A national anti-corruption commission has been locked in after passing the Senate and is set to be ticked off by the lower house.
But the crossbench's push to lower the bar for hearings to be held in public was voted down.
The opposition and Greens teamed up to beef up the powers of the inspector to ensure tighter oversight of the commission.
The Greens and independent senators David Pocock and Jacqui Lambie also pushed to lower the "exceptional circumstances" threshold for public hearings but failed.
Labor frontbencher Murray Watt refused to list what an exceptional circumstance would be, saying while he had some examples in mind, he didn't want to "constrain the commission" by defining the term.
"We wanted to preserve the commission's independence by not dictating to them or limiting them as to what the exceptional circumstances might be," he said.
He maintained the government had gotten the balance right between public and private hearings.
Senator Pocock questioned why Labor increased the threshold from the election pledge to have public hearings when it was in the public interest to do so.
A fight over how a commissioner will be selected has also been settled, with the government able to use its majority on a parliamentary committee to tick off the appointment.
The Greens walked away from supporting a coalition amendment that would have required a three-quarters majority, which means any commissioner would need to be agreed on by both the government and opposition.
Shadow attorney-general Julian Leeser said this process would ensure any appointments were made in a bipartisan way and not become politicised but Attorney-General Mark Dreyfus said it amounted to "an effective veto".
Mr Leeser said the coalition had come to the table "in good faith" and supported the establishment of the commission.
Greens senator David Shoebridge said his majority-plus-one proposal removed the government's absolute power and also took away the opposition's chance to veto an appointment.
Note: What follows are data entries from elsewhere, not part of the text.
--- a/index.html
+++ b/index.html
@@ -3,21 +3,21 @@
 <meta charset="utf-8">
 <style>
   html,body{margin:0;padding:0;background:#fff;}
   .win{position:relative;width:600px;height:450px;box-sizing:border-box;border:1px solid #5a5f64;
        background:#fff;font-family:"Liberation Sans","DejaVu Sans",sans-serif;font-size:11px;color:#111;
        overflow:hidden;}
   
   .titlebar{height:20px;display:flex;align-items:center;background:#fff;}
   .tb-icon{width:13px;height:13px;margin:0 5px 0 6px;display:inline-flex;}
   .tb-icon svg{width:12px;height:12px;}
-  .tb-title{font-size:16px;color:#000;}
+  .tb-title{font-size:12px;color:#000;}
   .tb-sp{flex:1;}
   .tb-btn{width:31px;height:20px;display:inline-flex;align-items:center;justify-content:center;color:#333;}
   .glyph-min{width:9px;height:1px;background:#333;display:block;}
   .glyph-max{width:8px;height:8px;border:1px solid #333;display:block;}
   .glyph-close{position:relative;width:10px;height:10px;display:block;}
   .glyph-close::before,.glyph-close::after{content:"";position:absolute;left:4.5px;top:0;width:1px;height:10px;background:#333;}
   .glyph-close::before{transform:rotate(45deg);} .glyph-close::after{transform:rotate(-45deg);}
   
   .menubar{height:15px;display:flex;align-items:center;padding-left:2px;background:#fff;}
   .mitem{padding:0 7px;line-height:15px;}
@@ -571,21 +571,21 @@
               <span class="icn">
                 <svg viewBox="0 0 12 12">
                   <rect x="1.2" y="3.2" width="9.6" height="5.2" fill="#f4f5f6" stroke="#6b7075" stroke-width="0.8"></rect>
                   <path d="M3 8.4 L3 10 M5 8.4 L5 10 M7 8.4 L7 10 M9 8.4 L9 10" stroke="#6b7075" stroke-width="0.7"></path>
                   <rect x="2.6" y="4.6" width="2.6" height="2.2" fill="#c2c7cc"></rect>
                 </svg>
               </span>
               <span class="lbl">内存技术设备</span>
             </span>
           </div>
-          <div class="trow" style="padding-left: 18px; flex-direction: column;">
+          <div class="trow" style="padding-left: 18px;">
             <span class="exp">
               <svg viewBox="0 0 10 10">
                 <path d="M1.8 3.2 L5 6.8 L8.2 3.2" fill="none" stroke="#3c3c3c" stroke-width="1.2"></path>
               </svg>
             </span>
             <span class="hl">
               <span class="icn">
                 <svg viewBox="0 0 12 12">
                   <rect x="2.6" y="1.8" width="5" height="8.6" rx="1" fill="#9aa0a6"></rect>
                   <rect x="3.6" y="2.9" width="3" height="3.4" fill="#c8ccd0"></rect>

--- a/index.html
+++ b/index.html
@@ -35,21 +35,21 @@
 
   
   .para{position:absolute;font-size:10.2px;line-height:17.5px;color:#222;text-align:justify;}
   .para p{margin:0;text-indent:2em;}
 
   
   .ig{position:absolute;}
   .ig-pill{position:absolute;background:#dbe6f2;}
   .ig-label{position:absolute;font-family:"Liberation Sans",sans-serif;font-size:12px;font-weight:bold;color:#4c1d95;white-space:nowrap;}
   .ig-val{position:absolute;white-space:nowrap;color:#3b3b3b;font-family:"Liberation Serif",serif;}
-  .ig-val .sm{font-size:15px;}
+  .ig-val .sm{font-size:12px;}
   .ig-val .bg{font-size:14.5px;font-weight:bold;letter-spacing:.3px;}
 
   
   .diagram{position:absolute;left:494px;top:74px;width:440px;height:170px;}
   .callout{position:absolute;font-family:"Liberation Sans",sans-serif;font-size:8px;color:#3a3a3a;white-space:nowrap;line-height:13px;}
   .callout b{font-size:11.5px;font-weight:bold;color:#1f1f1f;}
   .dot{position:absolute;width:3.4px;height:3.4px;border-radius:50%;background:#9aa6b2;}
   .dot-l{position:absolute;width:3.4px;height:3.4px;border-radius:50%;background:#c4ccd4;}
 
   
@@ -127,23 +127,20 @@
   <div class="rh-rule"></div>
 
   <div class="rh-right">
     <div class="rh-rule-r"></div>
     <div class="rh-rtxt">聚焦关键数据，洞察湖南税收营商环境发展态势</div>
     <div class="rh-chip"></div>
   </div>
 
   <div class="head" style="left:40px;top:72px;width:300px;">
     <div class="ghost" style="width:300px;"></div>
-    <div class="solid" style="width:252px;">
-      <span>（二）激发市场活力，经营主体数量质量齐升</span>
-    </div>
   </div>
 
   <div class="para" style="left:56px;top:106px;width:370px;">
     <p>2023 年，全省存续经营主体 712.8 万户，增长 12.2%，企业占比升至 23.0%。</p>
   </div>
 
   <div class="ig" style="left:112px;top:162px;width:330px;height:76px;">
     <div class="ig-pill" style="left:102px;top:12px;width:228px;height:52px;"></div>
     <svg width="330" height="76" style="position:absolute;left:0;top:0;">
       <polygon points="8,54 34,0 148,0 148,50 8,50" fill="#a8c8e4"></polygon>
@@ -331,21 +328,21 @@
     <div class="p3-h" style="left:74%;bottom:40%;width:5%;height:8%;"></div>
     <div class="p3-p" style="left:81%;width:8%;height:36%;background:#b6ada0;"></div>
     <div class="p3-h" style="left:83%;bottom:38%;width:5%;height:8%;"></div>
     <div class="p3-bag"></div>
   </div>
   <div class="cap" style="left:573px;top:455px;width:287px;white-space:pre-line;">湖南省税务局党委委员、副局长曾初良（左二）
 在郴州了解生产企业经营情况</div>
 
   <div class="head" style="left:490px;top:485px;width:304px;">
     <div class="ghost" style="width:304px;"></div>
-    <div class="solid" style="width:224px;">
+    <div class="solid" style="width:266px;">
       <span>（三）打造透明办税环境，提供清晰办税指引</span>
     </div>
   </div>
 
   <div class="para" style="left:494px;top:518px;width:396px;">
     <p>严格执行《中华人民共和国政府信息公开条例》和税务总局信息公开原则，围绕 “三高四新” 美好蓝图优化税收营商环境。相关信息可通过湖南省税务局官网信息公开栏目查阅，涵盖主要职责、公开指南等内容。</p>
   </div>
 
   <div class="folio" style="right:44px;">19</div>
That amendment failed as well.
Senator Shoebridge said it illustrated parliament was "addicted to executive power".
Prime Minister Anthony Albanese defended the decision, saying the government had consulted widely and adopted all the recommendations of the parliamentary inquiry into the bill.
"We have supported proper processes in order to get a national anti-corruption commission, which the parliament should be proud of," he said.
Senators Shoebridge and Pocock also failed to include pork barrelling and political donations for the purpose of influencing decisions or policy into the definition of corrupt conduct.
Senator Watt responded that the commissioner would be able to investigate systemic corrupt conduct and attempts by third parties to corrupt officials.
The government-controlled lower house is set to tick off the legislation on Wednesday.
It is expected to be up and running by mid-2023.